BnF, Mss, NAF 16363, f. 29-30
Transcription de Marion Andrieux assistée de Florence Naugrette
[Souchon]


10 mai [1846], dimanche après-midi, 4 h.

Je viens de relire ta bonne et adorable lettre, mon doux aimé, et j’y réponds pour la seconde fois, au risque de te paraître bien ennuyeuse et bien monotone. Si je m’écoutais et si je n’en étais pas empêchée par les soins à donner à cette pauvre chère enfant, j’y répondrais jusqu’au moment où je te reverrais parce que l’amour que je ne peux pas te donner des yeux, des lèvres et de l’âme, il faut que je te le donne en pensée. Ce n’est pas une plume qui noircit du papier avec des gribouillages illisibles, c’est un cœur trop plein qui s’épanche et qui verse tout son amour au hasard et comme il peut. Tes lettres le font déborder en le remplissant d’admiration, de reconnaissance et d’adoration comme ta vue m’enivre et me fait sauter de joie et de bonheur. M. Triger n’est pas encore venu. Je tremble qu’il ne vienne pas. Jamais cette pauvre enfant n’a autant toussé que ce matin. Dans ce moment-ci elle dort mais ses joues sont toujours empourprées par la fièvre. Je me retiens de pleurer pour ne pas l’effrayer et pourtant je sens que j’en ai bien besoin car j’étouffe. Depuis tantôt je relis tes bonnes et adorables lettres pour y prendre du courage et de la force dont j’ai plus besoin que jamais. Sans toi, sans ton amour, je ne sais pas ce que je serais devenue. Tu es la joie de ma vie et tu es ma providence. Je t’aime pour ton exquise beauté. Je t’adore pour tes divines perfections qui tiennent plus du Dieu que de l’homme. C’est en toi en qui je me confie, c’est en toi en qui j’espère. Tu es mon tout bien-aimé dont je voudrais baiser les pieds respectueusement, pour lequel je voudrais donner tout mon sang. À demain. Hélas, que c’est long demain et quel vilain mot pour un pauvre cœur impatient de revoir son bien-aimé. Je ne veux plus t’écrire ce vilain mot. J’aime mieux à bientôt, cela me fait mieux illusion. À bientôt donc et à toujours pour t’aimer de toute mon âme.

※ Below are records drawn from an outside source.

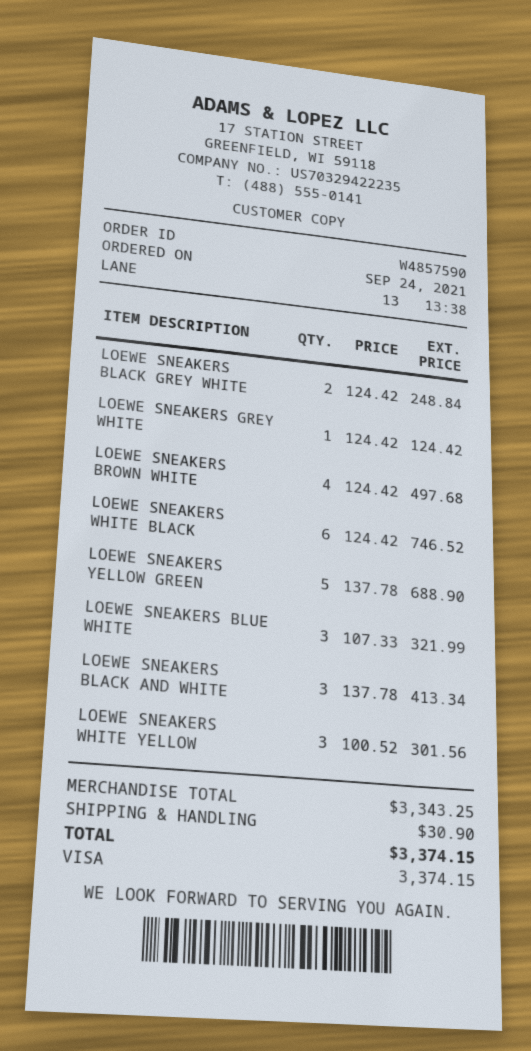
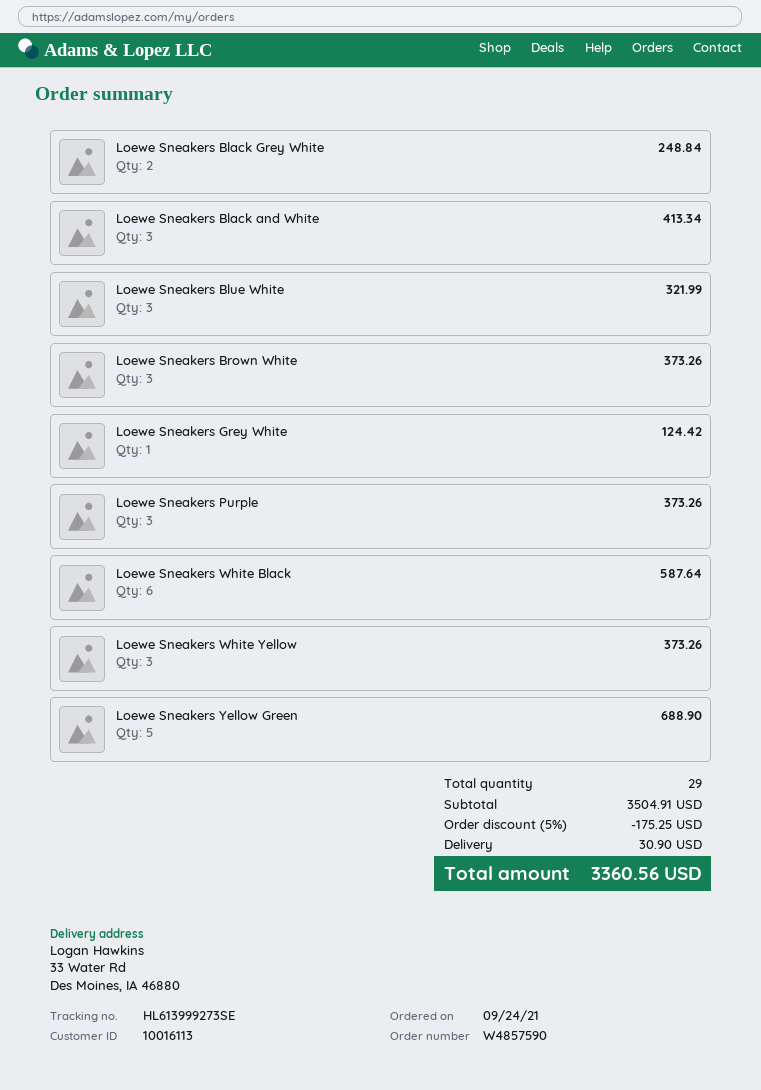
LOEWE SNEAKERS BROWN WHITE: 4 for 497.68 -> 3 for 373.26
LOEWE SNEAKERS WHITE BLACK: 6 for 746.52 -> 6 for 587.64
LOEWE SNEAKERS WHITE YELLOW: 3 for 301.56 -> 3 for 373.26
Loewe Sneakers Purple: none -> 3 for 373.26
subtotal: 3343.25 -> 3504.91
discount: none -> 5% = 175.25
total: 3374.15 -> 3360.56

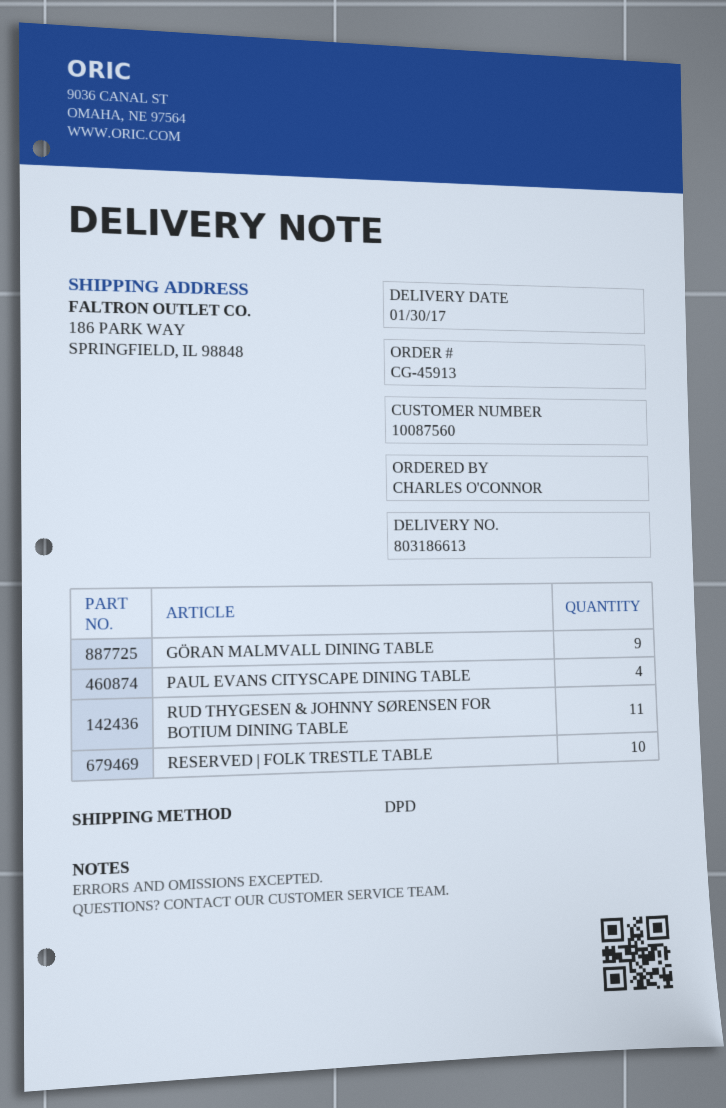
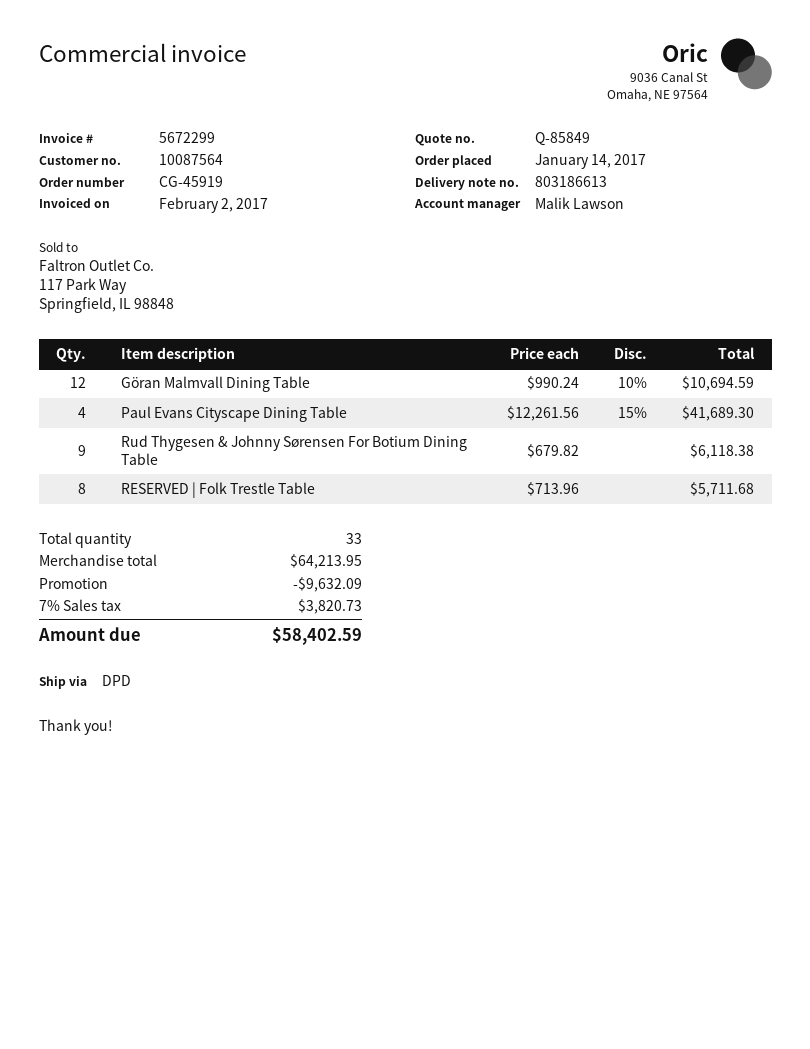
order number: CG-45913 -> CG-45919
customer number: 10087560 -> 10087564
GÖRAN MALMVALL DINING TABLE: 9 -> 12
RUD THYGESEN & JOHNNY SØRENSEN FOR BOTIUM DINING TABLE: 11 -> 9
RESERVED | FOLK TRESTLE TABLE: 10 -> 8

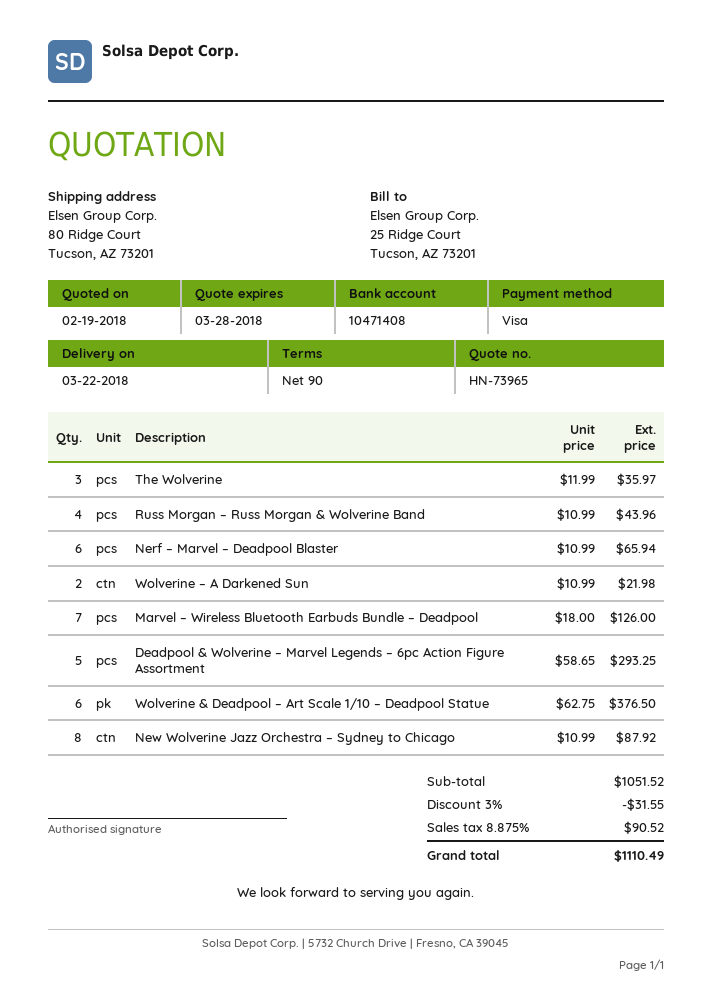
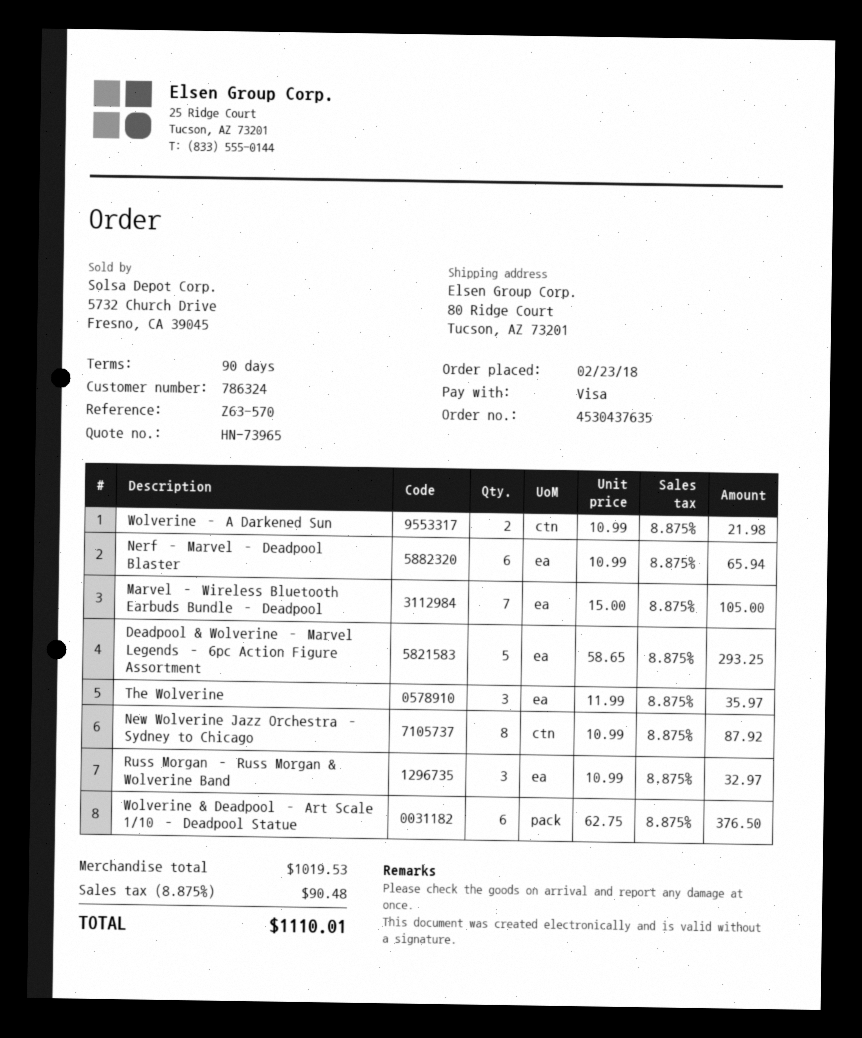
Russ Morgan – Russ Morgan & Wolverine Band: 4 x 10.99 = 43.96 -> 3 x 10.99 = 32.97
Marvel – Wireless Bluetooth Earbuds Bundle – Deadpool: 7 x 18.00 = 126.00 -> 7 x 15.00 = 105.00
subtotal: 1051.52 -> 1019.53
discount: 3% = 31.55 -> none
tax: 8.875% = 90.52 -> 8.875% = 90.48
total: 1110.49 -> 1110.01

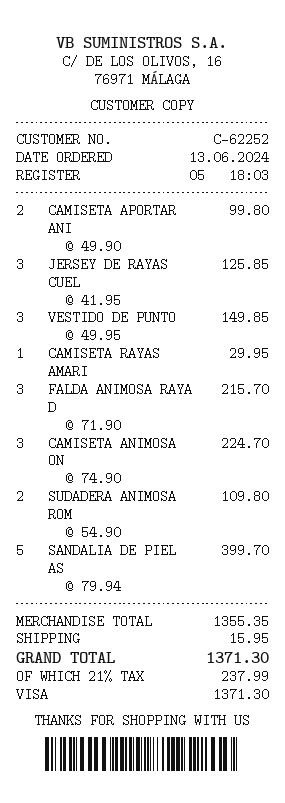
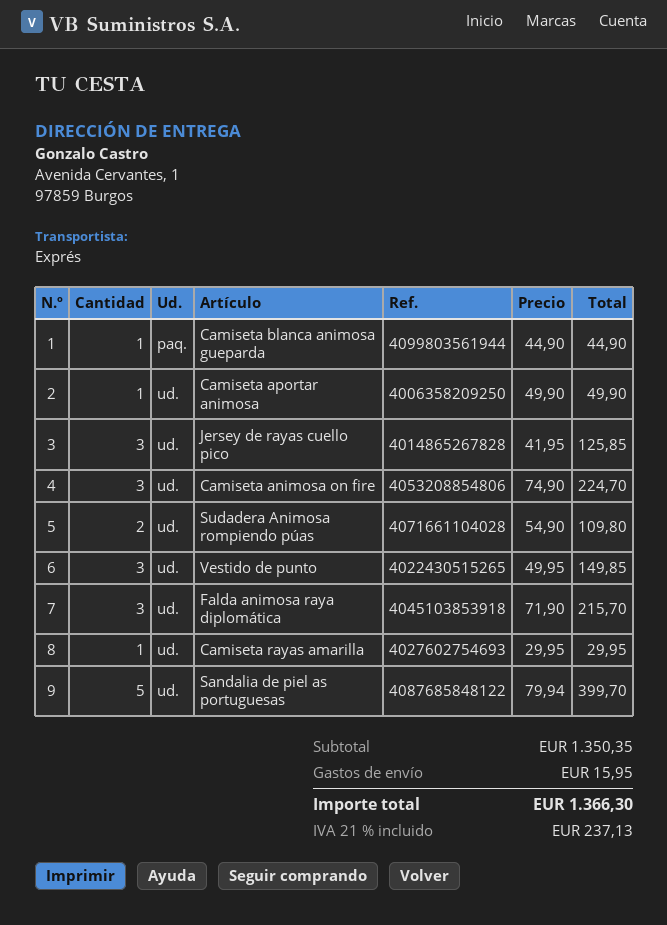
CAMISETA APORTAR ANI: 2 x 49.90 = 99.80 -> 1 x 49.90 = 49.90
Camiseta blanca animosa gueparda: none -> 1 x 44.90 = 44.90
subtotal: 1355.35 -> 1350.35
tax: 21% = 237.99 -> 21% = 237.13
total: 1371.30 -> 1366.30

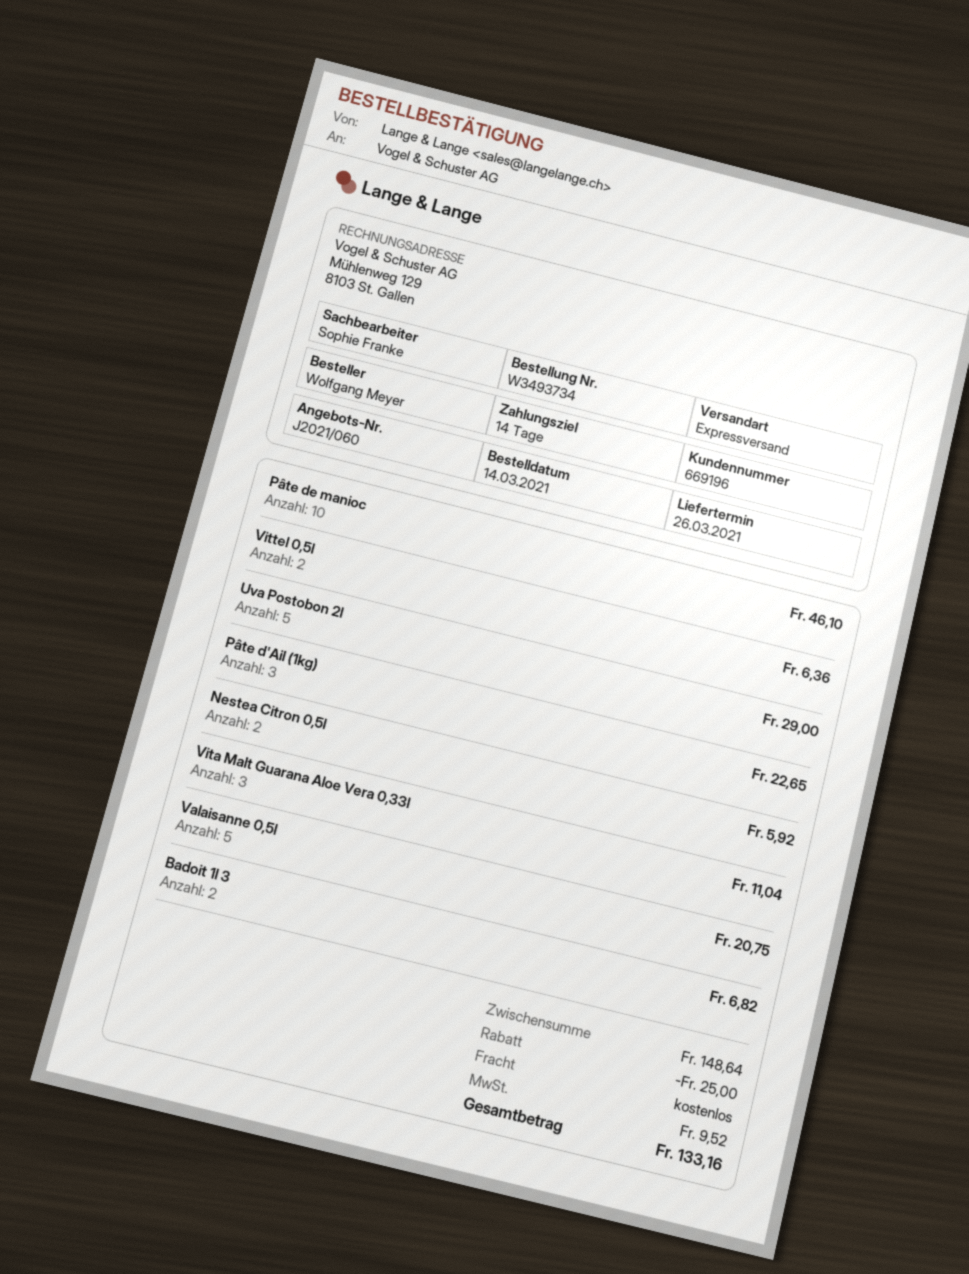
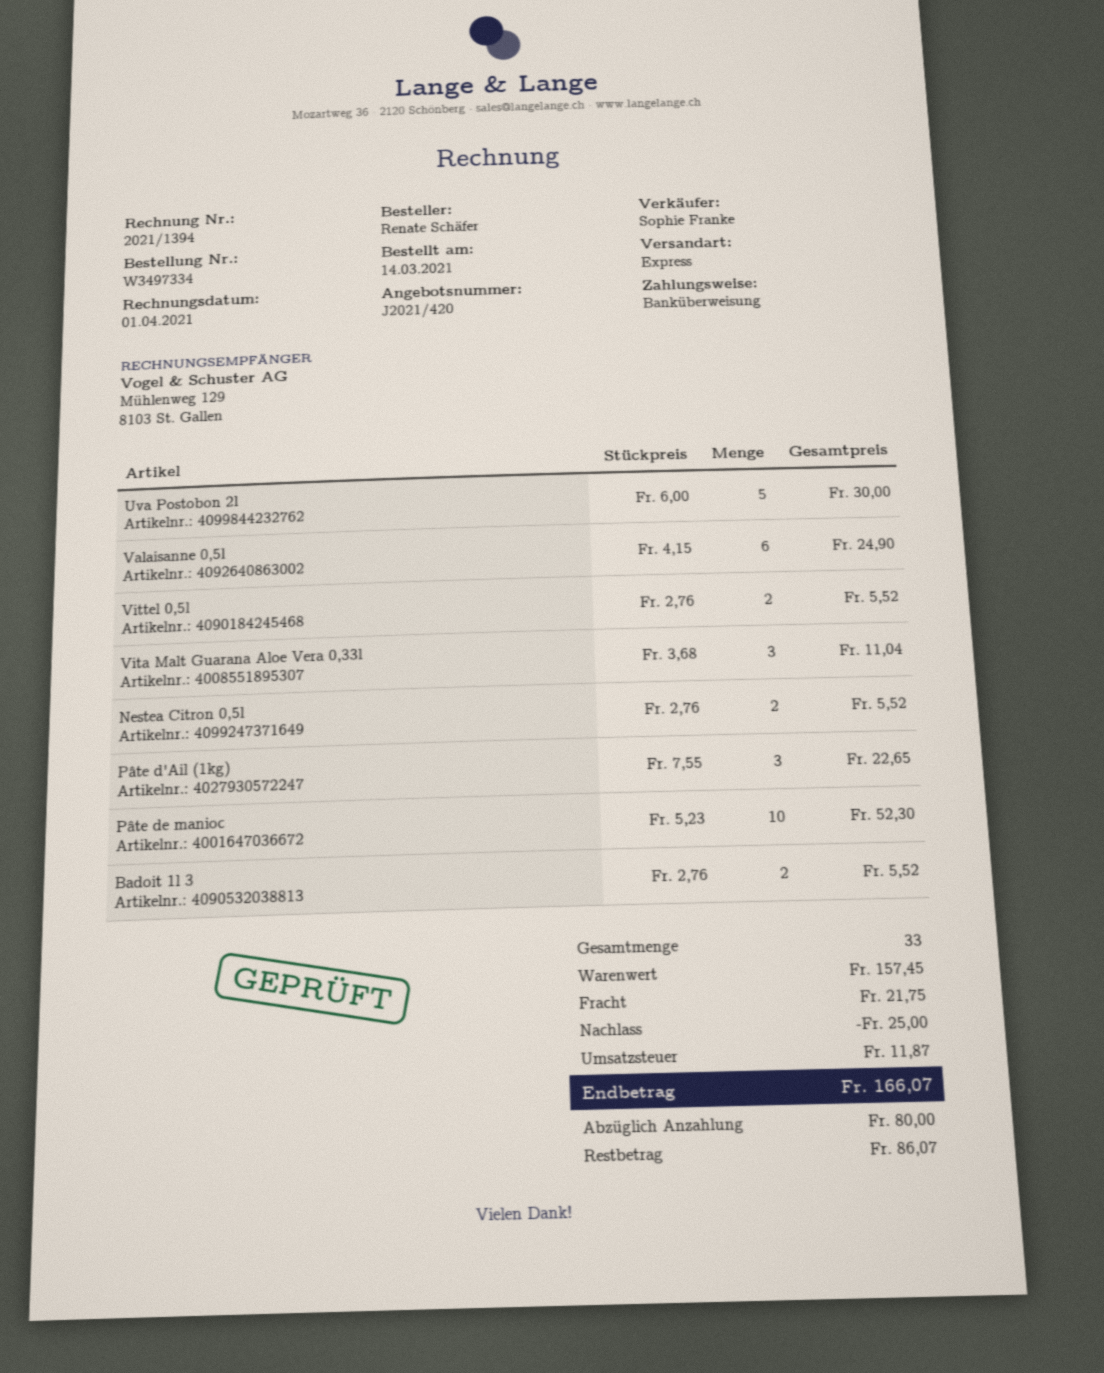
quote number: J2021/060 -> J2021/420
order number: W3493734 -> W3497334
ordered by: Wolfgang Meyer -> Renate Schäfer
Pâte de manioc: 10 for 46.10 -> 10 for 52.30
Vittel 0,5l: 2 for 6.36 -> 2 for 5.52
Uva Postobon 2l: 5 for 29.00 -> 5 for 30.00
Nestea Citron 0,5l: 2 for 5.92 -> 2 for 5.52
Valaisanne 0,5l: 5 for 20.75 -> 6 for 24.90
Badoit 1l 3: 2 for 6.82 -> 2 for 5.52
subtotal: 148.64 -> 157.45
shipping: 0.00 -> 21.75
tax: 9.52 -> 11.87
total: 133.16 -> 166.07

BnF, Mss, NAF 16363, f. 31-32
Transcription de Marion Andrieux assistée de Florence Naugrette

Notes

[1La voici (publiée par Jean Gaudon, ouvrage cité, p. 154) : « Samedi, minuit ½ / Tu dors en ce moment, mon doux ange bien aimé, moi je veille et je songe à toi. Je songe que c’est l’heure où j’étais souvent près de toi, et si je n’ai pas ta présence, cher trésor, je veux que tu aies au moins ma pensée. Je commence pour toi cette lettre que j’achèverai demain. Je viens de lire et de baiser ton adorable lettre, je l’ai toute dans l’âme, c’est elle qui ressort dans celle-ci et je t’envoie comme l’écho de tes douces tendresses et de tes exquises paroles. Douce aimée, je t’envoie aussi, ainsi qu’à ta Claire, tous les bons rêves qu’il y a dans le ciel. Je voudrais vous faire à toutes les deux un sommeil d’anges puisque vous avez des âmes d’anges. / Tantôt, en te quittant, je t’ai suivie des yeux jusqu’à ce que ton châle vert n’ait plus été qu’un pauvre petit point imperceptible qui a disparu enfin, hélas, dans un tournant de la route. Je t’emportais dans mon cœur, et je sentais que tu m’emportais dans le tien. / Dors bien, mon amour. Dormez bien toutes les deux, chères têtes que Dieu bénit et que j’aime ! / Dimanche 9 h. ½ du m. / Je t’écris de bonne heure et je vais mettre moi-même tout de suite la lettre à la poste pour que tu l’aies avant ce soir. Ô ma bien-aimée, ma Juliette, que je souffre de te sentir loin et de te savoir triste ! Si tu voyais ce qu’il y a dans mon cœur pour toi, tu te sentirais proche malgré l’éloignement et heureuse malgré les afflictions ! Je ne pense à toi qu’avec l’attendrissement dans l’âme et les larmes aux yeux ! Il n’a jamais existé une femme plus charmante, plus généreuse plus noble et plus honnête. Ta fille te ressemble, et je l’aime de te ressembler. Pauvres doux êtres, je voudrais qu’il fût en mon pouvoir de vous faire de cette terre un paradis. Ma bien aimée, donne un sourire pour moi à ta chère fille, je te donne à toi un baiser – Mille baisers – Toute mon âme.
À demain. À toujours. Encore un baiser, mon ange. Aime-moi ! »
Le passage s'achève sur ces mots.